**Task inputs**
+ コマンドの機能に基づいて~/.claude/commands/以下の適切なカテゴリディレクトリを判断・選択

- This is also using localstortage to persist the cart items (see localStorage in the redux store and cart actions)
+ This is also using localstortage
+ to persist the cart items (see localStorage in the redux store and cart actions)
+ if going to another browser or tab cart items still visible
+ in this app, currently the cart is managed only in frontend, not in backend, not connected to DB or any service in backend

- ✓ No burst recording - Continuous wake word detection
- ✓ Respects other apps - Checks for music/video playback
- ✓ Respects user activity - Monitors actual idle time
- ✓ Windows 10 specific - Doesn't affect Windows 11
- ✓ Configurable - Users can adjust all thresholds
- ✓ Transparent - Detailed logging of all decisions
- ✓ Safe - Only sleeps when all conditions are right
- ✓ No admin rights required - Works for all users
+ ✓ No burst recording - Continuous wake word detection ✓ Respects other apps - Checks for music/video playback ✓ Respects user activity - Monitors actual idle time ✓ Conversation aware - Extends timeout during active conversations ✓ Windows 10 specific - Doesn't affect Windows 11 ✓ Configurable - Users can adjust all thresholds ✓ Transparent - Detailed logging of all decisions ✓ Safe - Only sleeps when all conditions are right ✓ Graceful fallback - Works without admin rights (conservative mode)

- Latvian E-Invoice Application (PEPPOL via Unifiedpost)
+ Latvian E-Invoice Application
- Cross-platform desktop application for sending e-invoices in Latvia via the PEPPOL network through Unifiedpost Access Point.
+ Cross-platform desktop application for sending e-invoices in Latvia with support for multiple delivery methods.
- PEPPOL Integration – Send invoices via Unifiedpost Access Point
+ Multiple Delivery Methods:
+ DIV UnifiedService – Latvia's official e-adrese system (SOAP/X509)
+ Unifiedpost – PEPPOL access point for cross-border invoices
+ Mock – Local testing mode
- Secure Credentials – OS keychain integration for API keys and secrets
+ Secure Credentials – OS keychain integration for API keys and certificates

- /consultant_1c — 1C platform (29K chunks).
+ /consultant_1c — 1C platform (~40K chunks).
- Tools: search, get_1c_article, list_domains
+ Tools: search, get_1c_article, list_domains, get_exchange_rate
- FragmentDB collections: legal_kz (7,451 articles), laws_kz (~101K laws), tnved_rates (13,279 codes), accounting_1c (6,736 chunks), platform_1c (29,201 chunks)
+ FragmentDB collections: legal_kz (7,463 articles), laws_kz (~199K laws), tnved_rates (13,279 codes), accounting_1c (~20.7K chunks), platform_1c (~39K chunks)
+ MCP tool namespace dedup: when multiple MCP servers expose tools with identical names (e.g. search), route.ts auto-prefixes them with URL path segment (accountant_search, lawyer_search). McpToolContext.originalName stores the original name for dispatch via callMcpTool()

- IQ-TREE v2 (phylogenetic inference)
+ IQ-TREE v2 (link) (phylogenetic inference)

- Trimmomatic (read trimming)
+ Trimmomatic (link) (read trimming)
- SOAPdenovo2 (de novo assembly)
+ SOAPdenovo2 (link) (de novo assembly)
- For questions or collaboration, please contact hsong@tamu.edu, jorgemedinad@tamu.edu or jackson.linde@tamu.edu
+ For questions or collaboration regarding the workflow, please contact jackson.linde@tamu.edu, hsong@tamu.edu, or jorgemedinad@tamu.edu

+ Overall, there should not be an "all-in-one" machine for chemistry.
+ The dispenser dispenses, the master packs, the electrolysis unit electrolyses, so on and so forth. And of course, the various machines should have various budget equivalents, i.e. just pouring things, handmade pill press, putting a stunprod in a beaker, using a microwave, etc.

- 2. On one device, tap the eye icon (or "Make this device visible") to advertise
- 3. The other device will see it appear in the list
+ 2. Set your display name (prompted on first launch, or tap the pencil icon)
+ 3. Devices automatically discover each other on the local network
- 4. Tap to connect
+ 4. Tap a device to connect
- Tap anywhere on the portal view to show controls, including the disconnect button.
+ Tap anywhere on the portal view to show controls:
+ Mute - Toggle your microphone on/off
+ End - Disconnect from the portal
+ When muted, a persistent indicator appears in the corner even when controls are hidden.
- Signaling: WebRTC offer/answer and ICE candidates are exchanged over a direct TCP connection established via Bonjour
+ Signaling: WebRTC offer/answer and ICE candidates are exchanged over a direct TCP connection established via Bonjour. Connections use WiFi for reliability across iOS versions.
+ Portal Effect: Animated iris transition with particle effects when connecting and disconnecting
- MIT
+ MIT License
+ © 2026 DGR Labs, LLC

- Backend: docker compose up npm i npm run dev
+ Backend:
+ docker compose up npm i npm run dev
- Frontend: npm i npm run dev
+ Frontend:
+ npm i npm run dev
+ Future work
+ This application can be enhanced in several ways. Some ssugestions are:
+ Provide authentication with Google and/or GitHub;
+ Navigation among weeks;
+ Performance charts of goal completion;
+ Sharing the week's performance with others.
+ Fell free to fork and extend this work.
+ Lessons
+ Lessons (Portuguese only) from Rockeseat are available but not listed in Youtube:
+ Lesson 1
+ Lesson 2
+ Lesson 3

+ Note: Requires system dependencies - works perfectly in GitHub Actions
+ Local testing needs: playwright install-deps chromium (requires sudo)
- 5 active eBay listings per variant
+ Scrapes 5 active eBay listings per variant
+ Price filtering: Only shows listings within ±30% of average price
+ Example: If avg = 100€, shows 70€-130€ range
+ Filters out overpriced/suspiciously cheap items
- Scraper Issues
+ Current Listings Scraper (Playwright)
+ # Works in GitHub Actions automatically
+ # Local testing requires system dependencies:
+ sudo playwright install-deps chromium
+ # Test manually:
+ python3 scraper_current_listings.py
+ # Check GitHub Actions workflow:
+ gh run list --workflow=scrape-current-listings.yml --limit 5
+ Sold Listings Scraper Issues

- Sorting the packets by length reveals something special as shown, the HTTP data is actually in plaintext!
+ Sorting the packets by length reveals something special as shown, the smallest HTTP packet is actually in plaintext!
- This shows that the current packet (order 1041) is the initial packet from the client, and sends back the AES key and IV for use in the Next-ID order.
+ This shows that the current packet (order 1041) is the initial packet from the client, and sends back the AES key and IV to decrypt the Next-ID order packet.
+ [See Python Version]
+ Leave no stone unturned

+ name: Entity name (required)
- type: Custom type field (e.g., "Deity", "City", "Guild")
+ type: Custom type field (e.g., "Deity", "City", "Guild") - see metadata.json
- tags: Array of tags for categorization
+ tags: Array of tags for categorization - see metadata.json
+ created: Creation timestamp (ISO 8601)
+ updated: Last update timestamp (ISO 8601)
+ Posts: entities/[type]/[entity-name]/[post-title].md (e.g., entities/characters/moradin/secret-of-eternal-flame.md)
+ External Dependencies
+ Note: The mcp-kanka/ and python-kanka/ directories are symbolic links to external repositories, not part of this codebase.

**Your instructions**
Word for word, copy out the records.

**Response for this exercise**
+ コマンドの機能に基づいて~/.claude/commands/以下の適切なカテゴリディレクトリを判断・選択

- This is also using localstortage to persist the cart items (see localStorage in the redux store and cart actions)
+ This is also using localstortage
+ to persist the cart items (see localStorage in the redux store and cart actions)
+ if going to another browser or tab cart items still visible
+ in this app, currently the cart is managed only in frontend, not in backend, not connected to DB or any service in backend

- ✓ No burst recording - Continuous wake word detection
- ✓ Respects other apps - Checks for music/video playback
- ✓ Respects user activity - Monitors actual idle time
- ✓ Windows 10 specific - Doesn't affect Windows 11
- ✓ Configurable - Users can adjust all thresholds
- ✓ Transparent - Detailed logging of all decisions
- ✓ Safe - Only sleeps when all conditions are right
- ✓ No admin rights required - Works for all users
+ ✓ No burst recording - Continuous wake word detection ✓ Respects other apps - Checks for music/video playback ✓ Respects user activity - Monitors actual idle time ✓ Conversation aware - Extends timeout during active conversations ✓ Windows 10 specific - Doesn't affect Windows 11 ✓ Configurable - Users can adjust all thresholds ✓ Transparent - Detailed logging of all decisions ✓ Safe - Only sleeps when all conditions are right ✓ Graceful fallback - Works without admin rights (conservative mode)

- Latvian E-Invoice Application (PEPPOL via Unifiedpost)
+ Latvian E-Invoice Application
- Cross-platform desktop application for sending e-invoices in Latvia via the PEPPOL network through Unifiedpost Access Point.
+ Cross-platform desktop application for sending e-invoices in Latvia with support for multiple delivery methods.
- PEPPOL Integration – Send invoices via Unifiedpost Access Point
+ Multiple Delivery Methods:
+ DIV UnifiedService – Latvia's official e-adrese system (SOAP/X509)
+ Unifiedpost – PEPPOL access point for cross-border invoices
+ Mock – Local testing mode
- Secure Credentials – OS keychain integration for API keys and secrets
+ Secure Credentials – OS keychain integration for API keys and certificates

- /consultant_1c — 1C platform (29K chunks).
+ /consultant_1c — 1C platform (~40K chunks).
- Tools: search, get_1c_article, list_domains
+ Tools: search, get_1c_article, list_domains, get_exchange_rate
- FragmentDB collections: legal_kz (7,451 articles), laws_kz (~101K laws), tnved_rates (13,279 codes), accounting_1c (6,736 chunks), platform_1c (29,201 chunks)
+ FragmentDB collections: legal_kz (7,463 articles), laws_kz (~199K laws), tnved_rates (13,279 codes), accounting_1c (~20.7K chunks), platform_1c (~39K chunks)
+ MCP tool namespace dedup: when multiple MCP servers expose tools with identical names (e.g. search), route.ts auto-prefixes them with URL path segment (accountant_search, lawyer_search). McpToolContext.originalName stores the original name for dispatch via callMcpTool()

- IQ-TREE v2 (phylogenetic inference)
+ IQ-TREE v2 (link) (phylogenetic inference)

- Trimmomatic (read trimming)
+ Trimmomatic (link) (read trimming)
- SOAPdenovo2 (de novo assembly)
+ SOAPdenovo2 (link) (de novo assembly)
- For questions or collaboration, please contact hsong@tamu.edu, jorgemedinad@tamu.edu or jackson.linde@tamu.edu
+ For questions or collaboration regarding the workflow, please contact jackson.linde@tamu.edu, hsong@tamu.edu, or jorgemedinad@tamu.edu

+ Overall, there should not be an "all-in-one" machine for chemistry.
+ The dispenser dispenses, the master packs, the electrolysis unit electrolyses, so on and so forth. And of course, the various machines should have various budget equivalents, i.e. just pouring things, handmade pill press, putting a stunprod in a beaker, using a microwave, etc.

- 2. On one device, tap the eye icon (or "Make this device visible") to advertise
- 3. The other device will see it appear in the list
+ 2. Set your display name (prompted on first launch, or tap the pencil icon)
+ 3. Devices automatically discover each other on the local network
- 4. Tap to connect
+ 4. Tap a device to connect
- Tap anywhere on the portal view to show controls, including the disconnect button.
+ Tap anywhere on the portal view to show controls:
+ Mute - Toggle your microphone on/off
+ End - Disconnect from the portal
+ When muted, a persistent indicator appears in the corner even when controls are hidden.
- Signaling: WebRTC offer/answer and ICE candidates are exchanged over a direct TCP connection established via Bonjour
+ Signaling: WebRTC offer/answer and ICE candidates are exchanged over a direct TCP connection established via Bonjour. Connections use WiFi for reliability across iOS versions.
+ Portal Effect: Animated iris transition with particle effects when connecting and disconnecting
- MIT
+ MIT License
+ © 2026 DGR Labs, LLC

- Backend: docker compose up npm i npm run dev
+ Backend:
+ docker compose up npm i npm run dev
- Frontend: npm i npm run dev
+ Frontend:
+ npm i npm run dev
+ Future work
+ This application can be enhanced in several ways. Some ssugestions are:
+ Provide authentication with Google and/or GitHub;
+ Navigation among weeks;
+ Performance charts of goal completion;
+ Sharing the week's performance with others.
+ Fell free to fork and extend this work.
+ Lessons
+ Lessons (Portuguese only) from Rockeseat are available but not listed in Youtube:
+ Lesson 1
+ Lesson 2
+ Lesson 3

+ Note: Requires system dependencies - works perfectly in GitHub Actions
+ Local testing needs: playwright install-deps chromium (requires sudo)
- 5 active eBay listings per variant
+ Scrapes 5 active eBay listings per variant
+ Price filtering: Only shows listings within ±30% of average price
+ Example: If avg = 100€, shows 70€-130€ range
+ Filters out overpriced/suspiciously cheap items
- Scraper Issues
+ Current Listings Scraper (Playwright)
+ # Works in GitHub Actions automatically
+ # Local testing requires system dependencies:
+ sudo playwright install-deps chromium
+ # Test manually:
+ python3 scraper_current_listings.py
+ # Check GitHub Actions workflow:
+ gh run list --workflow=scrape-current-listings.yml --limit 5
+ Sold Listings Scraper Issues

- Sorting the packets by length reveals something special as shown, the HTTP data is actually in plaintext!
+ Sorting the packets by length reveals something special as shown, the smallest HTTP packet is actually in plaintext!
- This shows that the current packet (order 1041) is the initial packet from the client, and sends back the AES key and IV for use in the Next-ID order.
+ This shows that the current packet (order 1041) is the initial packet from the client, and sends back the AES key and IV to decrypt the Next-ID order packet.
+ [See Python Version]
+ Leave no stone unturned

+ name: Entity name (required)
- type: Custom type field (e.g., "Deity", "City", "Guild")
+ type: Custom type field (e.g., "Deity", "City", "Guild") - see metadata.json
- tags: Array of tags for categorization
+ tags: Array of tags for categorization - see metadata.json
+ created: Creation timestamp (ISO 8601)
+ updated: Last update timestamp (ISO 8601)
+ Posts: entities/[type]/[entity-name]/[post-title].md (e.g., entities/characters/moradin/secret-of-eternal-flame.md)
+ External Dependencies
+ Note: The mcp-kanka/ and python-kanka/ directories are symbolic links to external repositories, not part of this codebase.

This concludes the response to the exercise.